Our systems approach to studying *C. difficile* metabolism during the infection of susceptible communities combines multiple levels of biological data to identify metabolic trends that would not be apparent by a single method. Only through integrative multi-omic analysis of *C. difficile* infection employing genomics, transcriptomics, and metabolomics were we able to uncover a much clearer image of *C. difficile*'s nutrient niche space during infection in the context of complex microbial communities. Focusing on previously established metabolic capabilities of the pathogen, we identify that these forms of metabolism are differentially important to *C. difficile* when colonizing distinct environments. Our data suggest that *C. difficile* may be true bacterial generalist, making it less competitive for specific nutrients against specialists, but more fit overall for colonizing a variety of recently vacated nutrient niche spaces. These results have implications for the development of targeted measures to prevent *C. difficile* colonization through pre- or probiotic therapy that may need to be tailored to specific antibiotic-induced perturbations.
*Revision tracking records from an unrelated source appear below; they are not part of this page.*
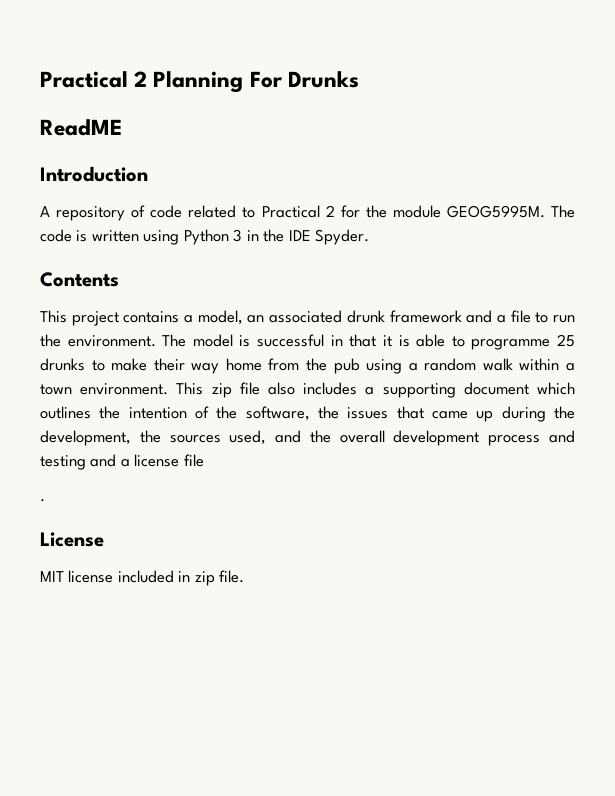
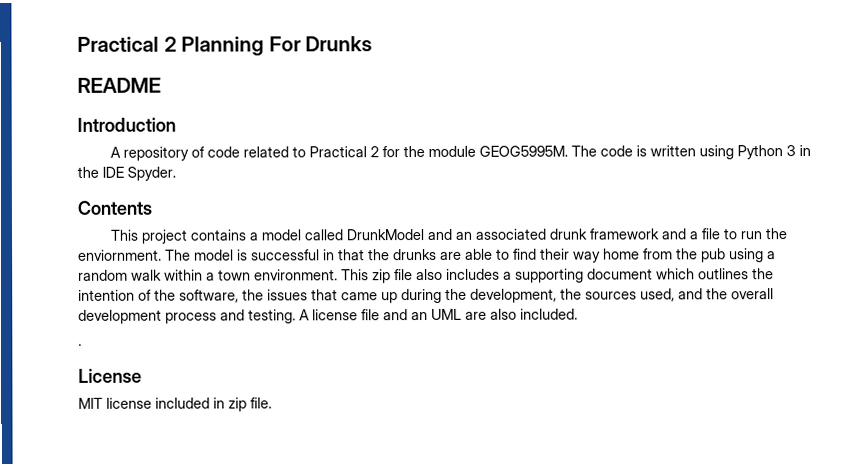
- ReadME
+ README
- This project contains a model, an associated drunk framework and a file to run the environment.
+ This project contains a model called DrunkModel and an associated drunk framework and a file to run the enviornment.
- The model is successful in that it is able to programme 25 drunks to make their way home from the pub using a random walk within a town environment.
+ The model is successful in that the drunks are able to find their way home from the pub using a random walk within a town environment.
- This zip file also includes a supporting document which outlines the intention of the software, the issues that came up during the development, the sources used, and the overall development process and testing and a license file
+ This zip file also includes a supporting document which outlines the intention of the software, the issues that came up during the development, the sources used, and the overall development process and testing. A license file and an UML are also included.

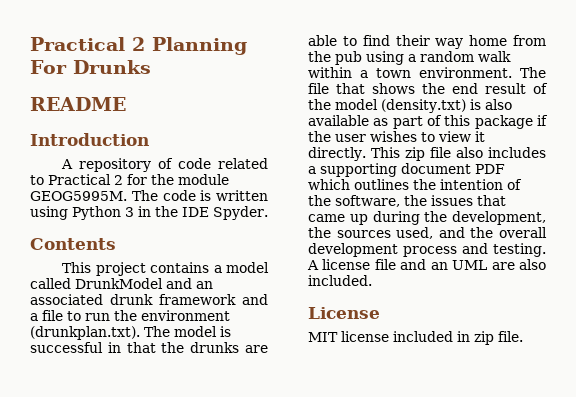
- This project contains a model called DrunkModel and an associated drunk framework and a file to run the enviornment. The model is successful in that the drunks are able to find their way home from the pub using a random walk within a town environment.
+ This project contains a model called DrunkModel and an associated drunk framework and a file to run the environment (drunkplan.txt). The model is successful in that the drunks are able to find their way home from the pub using a random walk within a town environment.
+ The file that shows the end result of the model (density.txt) is also available as part of this package if the user wishes to view it directly.
- This zip file also includes a supporting document which outlines the intention of the software, the issues that came up during the development, the sources used, and the overall development process and testing.
+ This zip file also includes a supporting document PDF which outlines the intention of the software, the issues that came up during the development, the sources used, and the overall development process and testing.
- .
In the future, this systems-level approach could be easily expanded to study the niche landscape of entire communities of bacteria and subsequent changes to competition for nutrients in response to antibiotic treatment or pathogen colonization.
### Materials and Methods
**Animal care and antibiotic administration.** Six-to-eight week-old GF C57BL/6 mice were obtained from a single breeding colony maintained at the University of Michigan and fed Laboratory Rodent Diet 5001 from LabDiet for all experiments. All animal protocols were approved by the University Committee on Use and Care of Animals at the University of Michigan and carried out in accordance with the approved guidelines. Specified SPF animals were administered one of three antibiotics; cefoperazone, streptomycin, or clindamycin (Table 1). Cefoperazone (0.5 mg/ml) and streptomycin (5.0 mg/ml) were administered in distilled drinking water *ad libitum* for 5 days with 2 days recovery with untreated distilled drinking water prior to infection. Clindamycin (10 mg/kg) was given via intraperitoneal injection 24 hours before time of infection. Adapted from a previously described model [@Theriot2011].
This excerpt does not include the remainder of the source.